ああああああああああああああああああああ

どんなゲームにも絶対一人は居る名前

「【超新弾爆発(スーパーノヴァ)】」


 堕威吹のスキル発動と同時にアルカードの真横で爆発が起こる。それにより、砂が舞い、堕威吹が作り出した弾幕が吹き飛ぶ。


「堕威吹選手。魔弾特有の、自分が思う位置で爆発を引き起こすことができる弾を使い、アルカード選手の横を突くぅ!」


「やっぱり、アルカードって子目がいいな。撃ち落とすべき球の判断もそうだが、爆発する弾って認識するのが早かったと見れる。この俺が言うんだ、間違いない。後ろに飛びながら撃つことで魔滅堕威吹の意思関係なく爆発できたからもう少し被害抑えれたのにな。戦闘経験の無さ故の対応の遅れか。まぁ、俺は避けれるけどな」


 フォルティスがそんなことを言っている間に砂気無理が晴れ、轟音と共に


「マジかいな」


 堕威吹の左耳が吹き飛ぶ。


「何が起こったぁ?ものすごい轟音と共に、魔滅堕威吹選手の右腕が吹き飛びまし⋯⋯て、なんとぉ、アルカード選手、ほぼ破損したスナイパーを持っています」


「シュティーアか。美しいな」


「シュティーア?」


「対戦車ライフル⋯⋯君たちでもわかるように言うなら巨大なモンスターを一発でぶちぬくものだよ。シュティーアは現代で作られた最新の対戦車ライフルで、膨大な威力のかわりに、撃てるのは一発限り。打てば銃身は壊れ、使用者にも危険が及び、反動も強く狙いも上手く定まらない。最強で最恐で最狂で最凶で最兇の銃だね」


「なるほど。それ故の轟音ですね」


「あぁ。ここの壁が特注で良かったよ。下手すれば闘技場に穴が空いてたからな」


「それは怖いですね」


「ちなみに、掠っただけでもいいくらいだよ」


「なるほどと、両者ここで動けなくなるぅ」


 現実世界で、戦車二台数分は易々と撃ち抜く対戦車ライフルを撃ち抜く威力を持ったライフルは、NDL内でさらに威力を増す。そんなライフルを撃ちでもすれば、反動で動けなくなるのは必然。アルカードの体は痙攣し、腕の節々からピクセルが噴き出ている。

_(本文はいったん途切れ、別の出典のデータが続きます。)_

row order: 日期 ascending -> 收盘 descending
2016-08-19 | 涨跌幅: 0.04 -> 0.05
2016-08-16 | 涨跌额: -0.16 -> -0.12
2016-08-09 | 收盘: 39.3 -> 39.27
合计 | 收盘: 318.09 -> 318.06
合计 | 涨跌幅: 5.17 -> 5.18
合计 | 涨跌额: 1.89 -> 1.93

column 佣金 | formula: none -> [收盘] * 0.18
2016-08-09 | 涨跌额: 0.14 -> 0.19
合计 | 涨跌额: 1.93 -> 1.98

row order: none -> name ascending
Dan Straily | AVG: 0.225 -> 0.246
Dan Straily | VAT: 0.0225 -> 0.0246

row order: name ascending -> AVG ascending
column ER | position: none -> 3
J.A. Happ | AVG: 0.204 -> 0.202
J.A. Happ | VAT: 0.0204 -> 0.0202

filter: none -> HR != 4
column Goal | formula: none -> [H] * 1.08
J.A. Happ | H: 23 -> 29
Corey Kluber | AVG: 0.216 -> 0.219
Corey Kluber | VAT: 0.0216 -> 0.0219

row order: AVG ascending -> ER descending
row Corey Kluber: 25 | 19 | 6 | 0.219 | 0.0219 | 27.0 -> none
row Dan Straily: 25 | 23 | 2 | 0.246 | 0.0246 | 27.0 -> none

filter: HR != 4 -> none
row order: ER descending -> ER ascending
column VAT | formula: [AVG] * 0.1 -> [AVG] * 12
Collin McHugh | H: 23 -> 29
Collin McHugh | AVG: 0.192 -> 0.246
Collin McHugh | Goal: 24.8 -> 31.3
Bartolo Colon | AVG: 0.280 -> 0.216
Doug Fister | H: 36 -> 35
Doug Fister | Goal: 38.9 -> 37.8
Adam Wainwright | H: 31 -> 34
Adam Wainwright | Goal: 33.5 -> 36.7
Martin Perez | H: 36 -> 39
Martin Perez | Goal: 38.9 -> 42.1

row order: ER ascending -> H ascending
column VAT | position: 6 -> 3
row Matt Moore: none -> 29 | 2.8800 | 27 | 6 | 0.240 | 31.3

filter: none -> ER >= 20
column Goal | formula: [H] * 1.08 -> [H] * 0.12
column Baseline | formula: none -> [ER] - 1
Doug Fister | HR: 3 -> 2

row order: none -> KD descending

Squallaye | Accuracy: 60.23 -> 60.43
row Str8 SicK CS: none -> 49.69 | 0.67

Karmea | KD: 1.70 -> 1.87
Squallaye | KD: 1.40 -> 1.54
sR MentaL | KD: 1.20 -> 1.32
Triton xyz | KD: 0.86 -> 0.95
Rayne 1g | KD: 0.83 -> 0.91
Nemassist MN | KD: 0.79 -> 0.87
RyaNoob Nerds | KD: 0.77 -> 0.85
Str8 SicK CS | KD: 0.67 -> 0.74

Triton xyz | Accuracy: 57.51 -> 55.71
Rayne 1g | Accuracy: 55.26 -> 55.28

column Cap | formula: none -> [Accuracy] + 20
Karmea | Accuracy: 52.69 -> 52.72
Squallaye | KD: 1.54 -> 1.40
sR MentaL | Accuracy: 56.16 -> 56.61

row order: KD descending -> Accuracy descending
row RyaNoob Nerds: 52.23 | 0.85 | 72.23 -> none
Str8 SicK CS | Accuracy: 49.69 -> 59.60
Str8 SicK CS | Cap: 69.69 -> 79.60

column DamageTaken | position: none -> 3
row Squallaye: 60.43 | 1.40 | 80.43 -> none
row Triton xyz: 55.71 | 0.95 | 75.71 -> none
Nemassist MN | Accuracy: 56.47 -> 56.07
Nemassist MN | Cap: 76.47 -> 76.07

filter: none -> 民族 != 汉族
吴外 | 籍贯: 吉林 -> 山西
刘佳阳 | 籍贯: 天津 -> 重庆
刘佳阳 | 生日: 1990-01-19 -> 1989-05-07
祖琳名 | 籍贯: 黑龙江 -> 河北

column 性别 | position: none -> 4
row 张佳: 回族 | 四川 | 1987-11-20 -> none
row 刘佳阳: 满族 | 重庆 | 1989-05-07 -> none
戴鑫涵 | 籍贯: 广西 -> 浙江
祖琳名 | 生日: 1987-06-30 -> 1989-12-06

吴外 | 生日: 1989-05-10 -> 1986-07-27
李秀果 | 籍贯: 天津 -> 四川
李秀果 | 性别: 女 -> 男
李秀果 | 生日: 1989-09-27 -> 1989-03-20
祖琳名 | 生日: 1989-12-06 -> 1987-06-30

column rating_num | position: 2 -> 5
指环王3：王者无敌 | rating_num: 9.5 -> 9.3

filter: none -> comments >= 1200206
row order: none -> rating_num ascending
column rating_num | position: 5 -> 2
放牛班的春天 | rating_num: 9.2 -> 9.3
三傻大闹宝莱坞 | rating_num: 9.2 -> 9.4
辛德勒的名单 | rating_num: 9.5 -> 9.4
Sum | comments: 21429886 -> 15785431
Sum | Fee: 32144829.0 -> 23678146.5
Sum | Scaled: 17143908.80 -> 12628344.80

 堕威吹は、爆音と爆風により左耳が壊れ、三半規管がやられ、動けなくなる。


「我が命じ、我に応えよ。御霊、汝を癒したまえ。【部位回復魔法(パーツヒール)】」


 キルと戦闘中だった『あ』×20が部位破損した堕威吹に部位回復魔法を使い、堕威吹の耳が治る。そして、『あ』×20の魔法発動より先に、キルが状態異常回復ポーションと下位回復ポーションをアルカードに投げたことにより、ほぼ同時に2人が回復する。


「ナイスや」


 三半規管が治ったことにより、目眩等の状態異常が回復した堕威吹が、即座にアルカードへと乱射を始める。


「ああああああああああああああああああああ選手とキル・ビー・ギルド選手がほぼ同時に相方を回復ゥ!直ぐさま魔滅堕威吹選手がアルカード選手を狙うぅ。おっと、アルカード選手が弾の方向に前転して立ち上がったぁ!立ち上がったはいいが、どう避けるんだぁ?」


 立ち上がったアルカードの目の前まで弾丸が迫り。


「【瞬歩】」


 誰もが当たると思ったその弾は、アルカードを通り抜ける。


「どういうことだァ!弾丸がアルカード選手を通り抜けたァ!」


「なるほど、面白い」


 仕組みを理解したフォルティスは微笑む。


「どういう仕組みかは分からんけど、コレやったら避けられんとちゃうか?」


 その発言と共に、堕威吹が武器を変更する。

 それはサブマシンガン。両手にサブマシンガンを持ち、アルカードに向けて発射する。


「魔滅堕威吹選手。アサルト型からサブマシンガン型に変えて、弾の壁を作ったぁ⋯⋯アルカード選手、それに対し自らもサブマシンガン型に変え対抗するぅ!」


 しかし、アルカードには1発も当たらない。